**Work instruction**:
Return each line of the entries that holds the string "every".

•••••

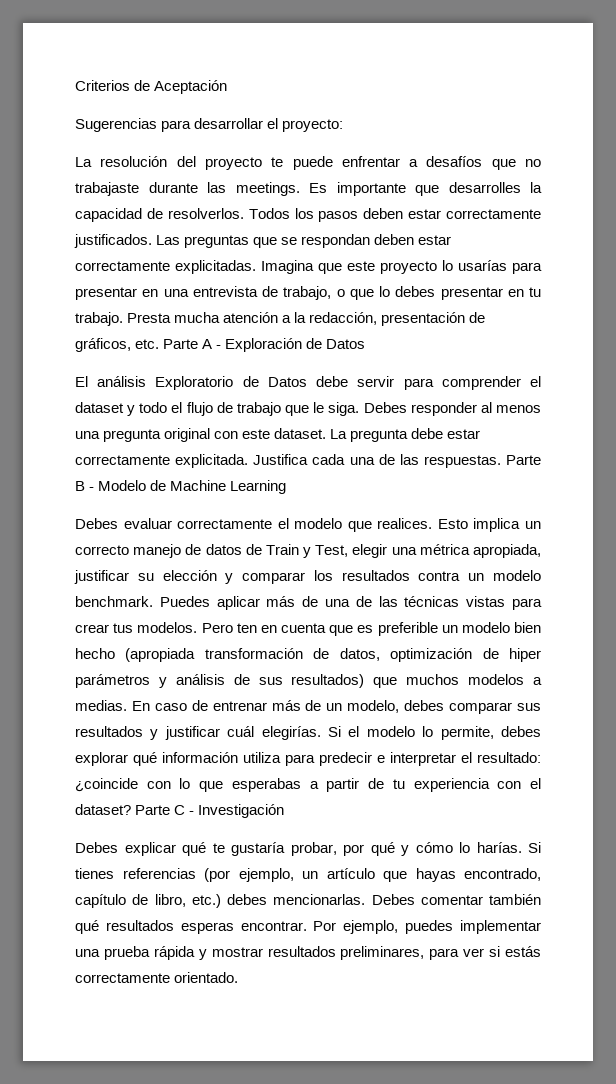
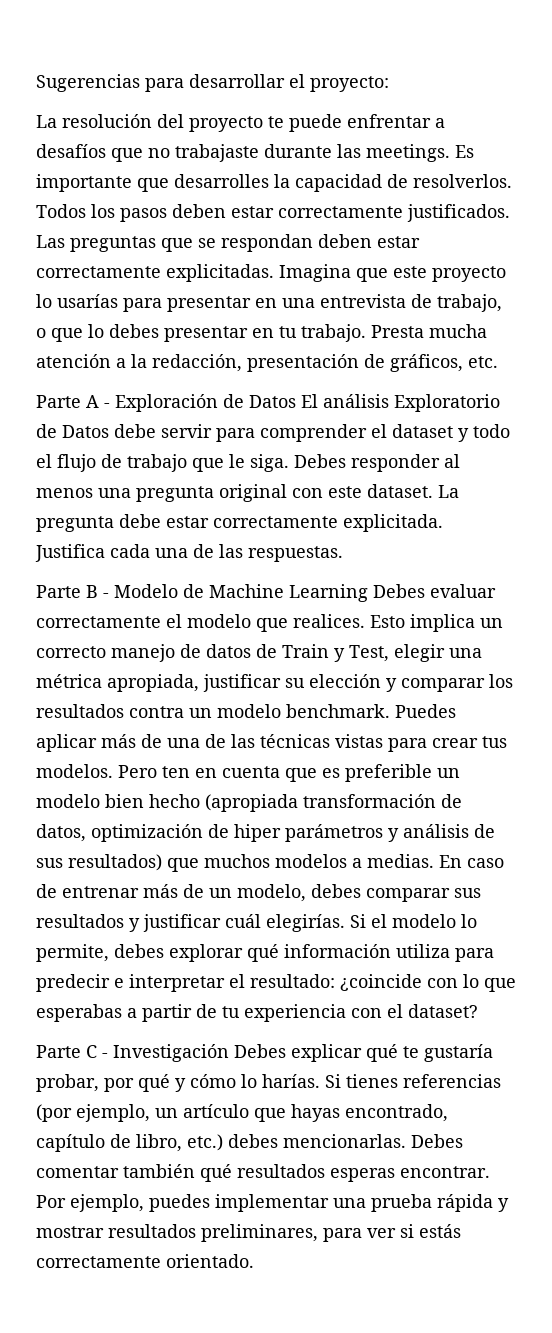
[75,80,228,94] Criterios de Aceptación // -> (36, 83) none
(160, 344) none -> (498, 362) //
(366, 344) // -> (296, 401) none
(501, 461) none -> (343, 554) //
(287, 487) // -> (368, 593) none
(131, 809) none -> (478, 1011) //
(285, 811) // -> (229, 1053) none

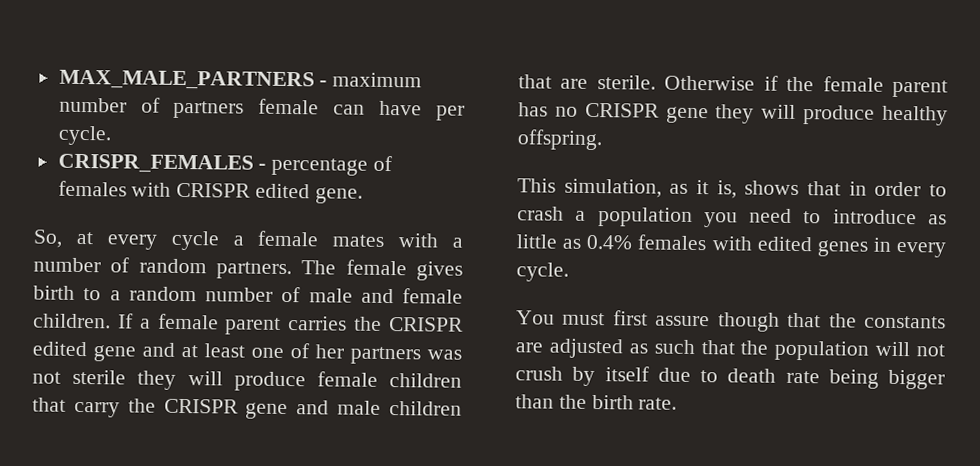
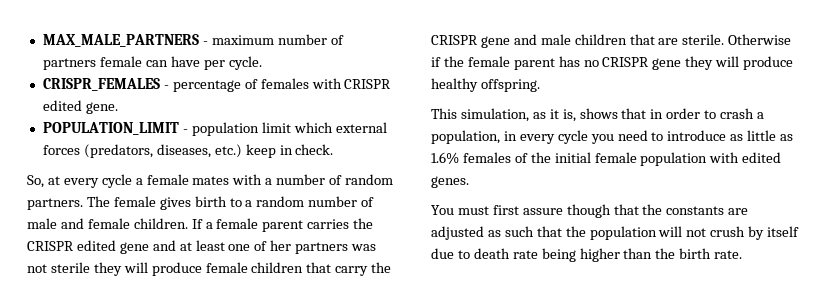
(363, 195) none -> [42,122,387,136] [42,144,334,158] // POPULATION_LIMIT - population limit which external forces (predators, diseases, etc.) keep in check.
[597,207,693,227] population -> [431,130,588,144] population, in every cycle
[586,234,946,258] [516,262,569,282] 0.4% females with edited genes in every cycle. -> [431,152,782,166] [431,176,469,188] 1.6% females of the initial female population with edited genes.
[888,369,945,390] bigger -> [579,248,620,262] higher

•••••

**Answer to this problem**:
[597,207,693,227] population -> [431,130,588,144] population, in every cycle
[586,234,946,258] [516,262,569,282] 0.4% females with edited genes in every cycle. -> [431,152,782,166] [431,176,469,188] 1.6% females of the initial female population with edited genes.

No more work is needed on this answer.